- Exercise aim
Please repeat the records below exactly, from the first line through the line containing "- KQXS: Kết Quả Xổ Số Mới Nhất Hôm Nay", and nothing more.

- Records supplied
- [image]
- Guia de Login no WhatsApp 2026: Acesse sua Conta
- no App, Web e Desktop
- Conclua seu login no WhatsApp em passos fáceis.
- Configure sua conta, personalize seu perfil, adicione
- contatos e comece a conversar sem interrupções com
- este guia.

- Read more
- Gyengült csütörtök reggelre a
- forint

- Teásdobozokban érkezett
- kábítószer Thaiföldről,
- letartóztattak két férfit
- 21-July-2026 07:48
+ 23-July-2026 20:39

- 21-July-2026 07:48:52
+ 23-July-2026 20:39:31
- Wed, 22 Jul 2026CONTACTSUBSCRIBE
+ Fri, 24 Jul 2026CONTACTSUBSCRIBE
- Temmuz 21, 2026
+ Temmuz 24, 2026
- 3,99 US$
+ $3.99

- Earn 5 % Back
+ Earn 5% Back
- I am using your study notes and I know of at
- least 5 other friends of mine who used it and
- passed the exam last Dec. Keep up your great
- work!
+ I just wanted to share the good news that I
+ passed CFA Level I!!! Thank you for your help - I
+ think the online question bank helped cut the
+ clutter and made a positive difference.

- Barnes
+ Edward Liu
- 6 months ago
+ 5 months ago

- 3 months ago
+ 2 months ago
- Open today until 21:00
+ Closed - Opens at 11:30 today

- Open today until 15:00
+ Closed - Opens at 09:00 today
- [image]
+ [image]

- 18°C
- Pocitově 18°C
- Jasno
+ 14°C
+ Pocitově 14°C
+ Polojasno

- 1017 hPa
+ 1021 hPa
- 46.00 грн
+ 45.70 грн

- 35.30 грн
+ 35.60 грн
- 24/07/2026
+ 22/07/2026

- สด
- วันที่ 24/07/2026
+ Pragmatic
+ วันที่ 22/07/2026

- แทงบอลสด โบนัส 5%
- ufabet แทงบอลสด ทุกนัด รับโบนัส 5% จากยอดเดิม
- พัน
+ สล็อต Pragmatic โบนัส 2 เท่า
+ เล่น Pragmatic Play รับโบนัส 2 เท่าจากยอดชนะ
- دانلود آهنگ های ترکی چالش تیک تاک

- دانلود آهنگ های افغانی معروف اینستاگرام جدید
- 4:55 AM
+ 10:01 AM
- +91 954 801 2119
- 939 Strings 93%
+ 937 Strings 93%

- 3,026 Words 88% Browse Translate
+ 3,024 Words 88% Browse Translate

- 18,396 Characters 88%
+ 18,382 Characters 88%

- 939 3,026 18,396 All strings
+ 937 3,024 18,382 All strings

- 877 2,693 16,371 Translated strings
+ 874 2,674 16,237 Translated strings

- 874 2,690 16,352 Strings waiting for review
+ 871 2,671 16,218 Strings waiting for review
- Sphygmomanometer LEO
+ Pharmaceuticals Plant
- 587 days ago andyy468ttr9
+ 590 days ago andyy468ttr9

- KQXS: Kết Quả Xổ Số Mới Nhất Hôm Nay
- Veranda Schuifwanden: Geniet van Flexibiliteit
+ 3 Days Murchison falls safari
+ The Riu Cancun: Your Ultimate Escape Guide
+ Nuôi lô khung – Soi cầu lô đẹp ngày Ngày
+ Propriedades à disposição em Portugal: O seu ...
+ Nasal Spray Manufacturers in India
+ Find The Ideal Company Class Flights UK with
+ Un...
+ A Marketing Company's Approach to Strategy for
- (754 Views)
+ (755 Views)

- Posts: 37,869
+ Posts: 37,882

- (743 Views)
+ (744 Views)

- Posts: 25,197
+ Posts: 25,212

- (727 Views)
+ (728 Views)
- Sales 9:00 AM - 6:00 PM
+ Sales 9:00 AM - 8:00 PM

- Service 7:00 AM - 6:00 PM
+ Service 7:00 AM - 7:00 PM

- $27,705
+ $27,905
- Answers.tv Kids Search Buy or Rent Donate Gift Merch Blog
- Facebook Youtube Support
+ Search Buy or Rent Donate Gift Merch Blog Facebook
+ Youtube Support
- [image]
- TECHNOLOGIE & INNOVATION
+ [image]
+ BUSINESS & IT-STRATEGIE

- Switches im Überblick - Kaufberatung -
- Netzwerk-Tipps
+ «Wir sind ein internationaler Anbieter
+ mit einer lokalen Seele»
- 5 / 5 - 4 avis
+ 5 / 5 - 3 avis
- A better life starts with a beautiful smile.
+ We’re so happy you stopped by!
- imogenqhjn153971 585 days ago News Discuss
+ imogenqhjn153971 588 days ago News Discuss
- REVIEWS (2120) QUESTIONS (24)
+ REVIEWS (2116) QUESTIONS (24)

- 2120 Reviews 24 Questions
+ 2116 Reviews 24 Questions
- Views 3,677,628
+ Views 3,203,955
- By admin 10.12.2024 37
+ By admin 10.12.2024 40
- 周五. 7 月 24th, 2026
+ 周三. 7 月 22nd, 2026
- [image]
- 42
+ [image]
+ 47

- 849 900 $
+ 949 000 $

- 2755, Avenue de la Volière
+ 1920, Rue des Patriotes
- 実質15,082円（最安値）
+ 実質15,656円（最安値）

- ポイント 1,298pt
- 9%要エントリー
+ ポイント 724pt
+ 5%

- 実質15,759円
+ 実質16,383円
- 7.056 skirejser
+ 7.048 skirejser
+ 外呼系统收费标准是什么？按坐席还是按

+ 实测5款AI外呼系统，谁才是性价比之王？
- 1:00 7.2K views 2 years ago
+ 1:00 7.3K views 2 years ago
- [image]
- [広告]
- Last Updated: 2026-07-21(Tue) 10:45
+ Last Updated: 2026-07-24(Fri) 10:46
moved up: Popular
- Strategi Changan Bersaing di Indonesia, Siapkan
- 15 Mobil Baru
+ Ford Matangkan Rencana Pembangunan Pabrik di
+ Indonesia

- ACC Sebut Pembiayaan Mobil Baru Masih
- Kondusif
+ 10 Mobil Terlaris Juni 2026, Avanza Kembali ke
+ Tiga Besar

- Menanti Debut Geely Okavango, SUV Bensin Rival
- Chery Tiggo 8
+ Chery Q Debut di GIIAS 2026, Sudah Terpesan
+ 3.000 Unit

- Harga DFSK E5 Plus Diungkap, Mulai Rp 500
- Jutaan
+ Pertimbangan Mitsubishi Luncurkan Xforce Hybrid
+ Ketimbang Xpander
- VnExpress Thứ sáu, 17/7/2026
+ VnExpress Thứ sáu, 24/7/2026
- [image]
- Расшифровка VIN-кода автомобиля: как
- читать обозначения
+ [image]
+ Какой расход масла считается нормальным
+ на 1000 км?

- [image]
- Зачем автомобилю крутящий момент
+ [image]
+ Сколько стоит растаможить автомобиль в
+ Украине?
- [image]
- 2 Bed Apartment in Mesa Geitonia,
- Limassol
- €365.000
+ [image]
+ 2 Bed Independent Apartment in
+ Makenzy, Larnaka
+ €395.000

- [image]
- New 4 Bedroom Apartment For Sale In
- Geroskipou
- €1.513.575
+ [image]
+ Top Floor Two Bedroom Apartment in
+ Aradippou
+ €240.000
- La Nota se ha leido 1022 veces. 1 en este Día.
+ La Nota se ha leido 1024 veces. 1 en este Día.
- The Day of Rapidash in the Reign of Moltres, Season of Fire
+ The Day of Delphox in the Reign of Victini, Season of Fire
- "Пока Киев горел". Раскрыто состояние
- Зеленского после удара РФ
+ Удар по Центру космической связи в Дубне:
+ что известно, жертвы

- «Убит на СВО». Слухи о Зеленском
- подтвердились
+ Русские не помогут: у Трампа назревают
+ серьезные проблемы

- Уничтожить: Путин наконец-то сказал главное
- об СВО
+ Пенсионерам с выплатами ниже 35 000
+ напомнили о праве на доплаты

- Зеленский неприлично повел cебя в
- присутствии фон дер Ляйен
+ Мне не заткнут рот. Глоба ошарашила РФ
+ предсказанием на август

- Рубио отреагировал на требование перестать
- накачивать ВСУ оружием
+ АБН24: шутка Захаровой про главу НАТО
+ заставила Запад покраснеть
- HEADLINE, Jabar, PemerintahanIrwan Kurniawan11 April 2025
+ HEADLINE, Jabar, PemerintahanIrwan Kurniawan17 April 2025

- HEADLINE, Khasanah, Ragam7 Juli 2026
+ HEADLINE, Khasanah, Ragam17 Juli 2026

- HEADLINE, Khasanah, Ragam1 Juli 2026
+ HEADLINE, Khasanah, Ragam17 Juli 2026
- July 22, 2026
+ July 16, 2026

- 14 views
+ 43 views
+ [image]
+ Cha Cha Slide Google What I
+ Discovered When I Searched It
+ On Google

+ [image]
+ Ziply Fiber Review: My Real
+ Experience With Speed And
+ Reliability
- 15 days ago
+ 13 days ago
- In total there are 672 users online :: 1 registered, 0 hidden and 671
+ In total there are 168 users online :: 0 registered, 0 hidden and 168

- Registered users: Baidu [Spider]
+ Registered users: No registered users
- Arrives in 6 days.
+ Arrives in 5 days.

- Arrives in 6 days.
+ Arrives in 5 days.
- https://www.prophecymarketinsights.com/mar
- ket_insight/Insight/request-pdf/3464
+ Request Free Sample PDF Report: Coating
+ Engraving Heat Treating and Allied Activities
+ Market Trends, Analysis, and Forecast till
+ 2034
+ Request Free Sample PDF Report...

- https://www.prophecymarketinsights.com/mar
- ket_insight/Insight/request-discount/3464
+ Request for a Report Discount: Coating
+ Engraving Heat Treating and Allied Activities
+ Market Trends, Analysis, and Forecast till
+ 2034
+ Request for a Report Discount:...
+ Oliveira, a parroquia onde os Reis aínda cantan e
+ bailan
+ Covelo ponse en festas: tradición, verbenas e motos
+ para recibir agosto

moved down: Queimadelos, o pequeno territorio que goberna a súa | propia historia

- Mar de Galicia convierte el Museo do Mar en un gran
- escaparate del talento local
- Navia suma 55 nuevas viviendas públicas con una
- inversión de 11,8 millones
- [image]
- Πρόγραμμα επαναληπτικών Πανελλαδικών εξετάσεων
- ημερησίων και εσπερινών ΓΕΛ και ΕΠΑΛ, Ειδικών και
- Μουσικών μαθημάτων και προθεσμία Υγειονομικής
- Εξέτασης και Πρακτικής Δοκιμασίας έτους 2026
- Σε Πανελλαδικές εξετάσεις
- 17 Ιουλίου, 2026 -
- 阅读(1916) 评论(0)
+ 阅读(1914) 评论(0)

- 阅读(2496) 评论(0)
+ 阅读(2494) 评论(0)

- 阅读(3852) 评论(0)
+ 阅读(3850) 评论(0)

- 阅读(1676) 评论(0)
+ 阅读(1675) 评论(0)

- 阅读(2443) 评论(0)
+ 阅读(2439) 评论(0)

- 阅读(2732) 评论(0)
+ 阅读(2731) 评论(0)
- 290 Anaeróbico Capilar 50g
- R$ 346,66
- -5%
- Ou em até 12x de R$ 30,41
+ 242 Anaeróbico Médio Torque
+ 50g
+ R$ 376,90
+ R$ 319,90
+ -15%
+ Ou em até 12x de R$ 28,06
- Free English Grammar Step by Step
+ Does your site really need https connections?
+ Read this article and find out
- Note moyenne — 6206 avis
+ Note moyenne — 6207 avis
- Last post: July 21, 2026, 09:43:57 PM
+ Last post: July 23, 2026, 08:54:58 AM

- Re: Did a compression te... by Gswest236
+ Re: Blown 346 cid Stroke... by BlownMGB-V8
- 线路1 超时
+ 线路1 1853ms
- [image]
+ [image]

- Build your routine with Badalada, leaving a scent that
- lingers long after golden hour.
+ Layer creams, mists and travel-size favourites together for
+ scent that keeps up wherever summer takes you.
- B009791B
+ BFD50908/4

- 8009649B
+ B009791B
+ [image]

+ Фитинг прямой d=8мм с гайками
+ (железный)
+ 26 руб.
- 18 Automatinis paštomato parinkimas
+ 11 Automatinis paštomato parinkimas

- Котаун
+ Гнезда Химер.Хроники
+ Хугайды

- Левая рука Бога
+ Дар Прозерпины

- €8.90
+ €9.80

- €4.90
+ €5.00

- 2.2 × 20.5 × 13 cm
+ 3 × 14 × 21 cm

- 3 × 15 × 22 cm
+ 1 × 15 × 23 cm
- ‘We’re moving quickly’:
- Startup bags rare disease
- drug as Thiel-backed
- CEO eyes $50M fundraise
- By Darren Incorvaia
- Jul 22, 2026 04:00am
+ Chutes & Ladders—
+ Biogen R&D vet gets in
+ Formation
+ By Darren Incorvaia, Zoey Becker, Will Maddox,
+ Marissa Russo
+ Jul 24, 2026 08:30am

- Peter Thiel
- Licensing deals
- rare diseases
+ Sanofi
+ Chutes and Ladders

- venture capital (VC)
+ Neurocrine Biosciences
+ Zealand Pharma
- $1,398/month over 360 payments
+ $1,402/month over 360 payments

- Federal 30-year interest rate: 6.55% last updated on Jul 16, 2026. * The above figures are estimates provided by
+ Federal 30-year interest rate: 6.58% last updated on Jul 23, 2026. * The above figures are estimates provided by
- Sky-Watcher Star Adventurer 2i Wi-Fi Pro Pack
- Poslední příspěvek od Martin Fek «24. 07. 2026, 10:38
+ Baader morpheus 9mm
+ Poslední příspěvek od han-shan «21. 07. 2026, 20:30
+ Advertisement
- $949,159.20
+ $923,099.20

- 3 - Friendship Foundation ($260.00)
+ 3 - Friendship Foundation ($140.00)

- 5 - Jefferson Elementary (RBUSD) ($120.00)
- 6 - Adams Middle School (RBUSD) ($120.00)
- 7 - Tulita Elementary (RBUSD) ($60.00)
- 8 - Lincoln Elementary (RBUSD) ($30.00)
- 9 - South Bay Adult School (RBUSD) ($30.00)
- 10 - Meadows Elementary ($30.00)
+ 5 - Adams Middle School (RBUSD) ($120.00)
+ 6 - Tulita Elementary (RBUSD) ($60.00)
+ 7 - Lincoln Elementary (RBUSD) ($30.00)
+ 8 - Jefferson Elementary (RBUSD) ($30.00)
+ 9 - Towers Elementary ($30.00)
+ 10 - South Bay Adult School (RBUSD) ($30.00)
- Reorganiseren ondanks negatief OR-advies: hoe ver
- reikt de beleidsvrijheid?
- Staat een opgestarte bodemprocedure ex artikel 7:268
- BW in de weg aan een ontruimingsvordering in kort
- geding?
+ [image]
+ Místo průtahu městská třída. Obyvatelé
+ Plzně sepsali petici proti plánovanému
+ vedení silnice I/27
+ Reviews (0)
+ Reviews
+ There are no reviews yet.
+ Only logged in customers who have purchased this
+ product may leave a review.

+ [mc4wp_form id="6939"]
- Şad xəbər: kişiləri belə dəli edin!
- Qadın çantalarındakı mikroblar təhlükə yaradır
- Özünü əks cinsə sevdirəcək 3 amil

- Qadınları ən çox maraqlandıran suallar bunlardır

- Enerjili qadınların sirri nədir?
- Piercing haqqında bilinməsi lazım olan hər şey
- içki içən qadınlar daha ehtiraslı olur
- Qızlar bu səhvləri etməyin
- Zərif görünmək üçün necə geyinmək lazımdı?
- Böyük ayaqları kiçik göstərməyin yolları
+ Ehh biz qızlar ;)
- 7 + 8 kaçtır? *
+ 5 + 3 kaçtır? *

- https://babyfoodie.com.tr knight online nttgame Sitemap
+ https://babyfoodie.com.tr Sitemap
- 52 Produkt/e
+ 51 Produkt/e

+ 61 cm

- Exercise result
- [image]
- Guia de Login no WhatsApp 2026: Acesse sua Conta
- no App, Web e Desktop
- Conclua seu login no WhatsApp em passos fáceis.
- Configure sua conta, personalize seu perfil, adicione
- contatos e comece a conversar sem interrupções com
- este guia.

- Read more
- Gyengült csütörtök reggelre a
- forint

- Teásdobozokban érkezett
- kábítószer Thaiföldről,
- letartóztattak két férfit
- 21-July-2026 07:48
+ 23-July-2026 20:39

- 21-July-2026 07:48:52
+ 23-July-2026 20:39:31
- Wed, 22 Jul 2026CONTACTSUBSCRIBE
+ Fri, 24 Jul 2026CONTACTSUBSCRIBE
- Temmuz 21, 2026
+ Temmuz 24, 2026
- 3,99 US$
+ $3.99

- Earn 5 % Back
+ Earn 5% Back
- I am using your study notes and I know of at
- least 5 other friends of mine who used it and
- passed the exam last Dec. Keep up your great
- work!
+ I just wanted to share the good news that I
+ passed CFA Level I!!! Thank you for your help - I
+ think the online question bank helped cut the
+ clutter and made a positive difference.

- Barnes
+ Edward Liu
- 6 months ago
+ 5 months ago

- 3 months ago
+ 2 months ago
- Open today until 21:00
+ Closed - Opens at 11:30 today

- Open today until 15:00
+ Closed - Opens at 09:00 today
- [image]
+ [image]

- 18°C
- Pocitově 18°C
- Jasno
+ 14°C
+ Pocitově 14°C
+ Polojasno

- 1017 hPa
+ 1021 hPa
- 46.00 грн
+ 45.70 грн

- 35.30 грн
+ 35.60 грн
- 24/07/2026
+ 22/07/2026

- สด
- วันที่ 24/07/2026
+ Pragmatic
+ วันที่ 22/07/2026

- แทงบอลสด โบนัส 5%
- ufabet แทงบอลสด ทุกนัด รับโบนัส 5% จากยอดเดิม
- พัน
+ สล็อต Pragmatic โบนัส 2 เท่า
+ เล่น Pragmatic Play รับโบนัส 2 เท่าจากยอดชนะ
- دانلود آهنگ های ترکی چالش تیک تاک

- دانلود آهنگ های افغانی معروف اینستاگرام جدید
- 4:55 AM
+ 10:01 AM
- +91 954 801 2119
- 939 Strings 93%
+ 937 Strings 93%

- 3,026 Words 88% Browse Translate
+ 3,024 Words 88% Browse Translate

- 18,396 Characters 88%
+ 18,382 Characters 88%

- 939 3,026 18,396 All strings
+ 937 3,024 18,382 All strings

- 877 2,693 16,371 Translated strings
+ 874 2,674 16,237 Translated strings

- 874 2,690 16,352 Strings waiting for review
+ 871 2,671 16,218 Strings waiting for review
- Sphygmomanometer LEO
+ Pharmaceuticals Plant
- 587 days ago andyy468ttr9
+ 590 days ago andyy468ttr9

- KQXS: Kết Quả Xổ Số Mới Nhất Hôm Nay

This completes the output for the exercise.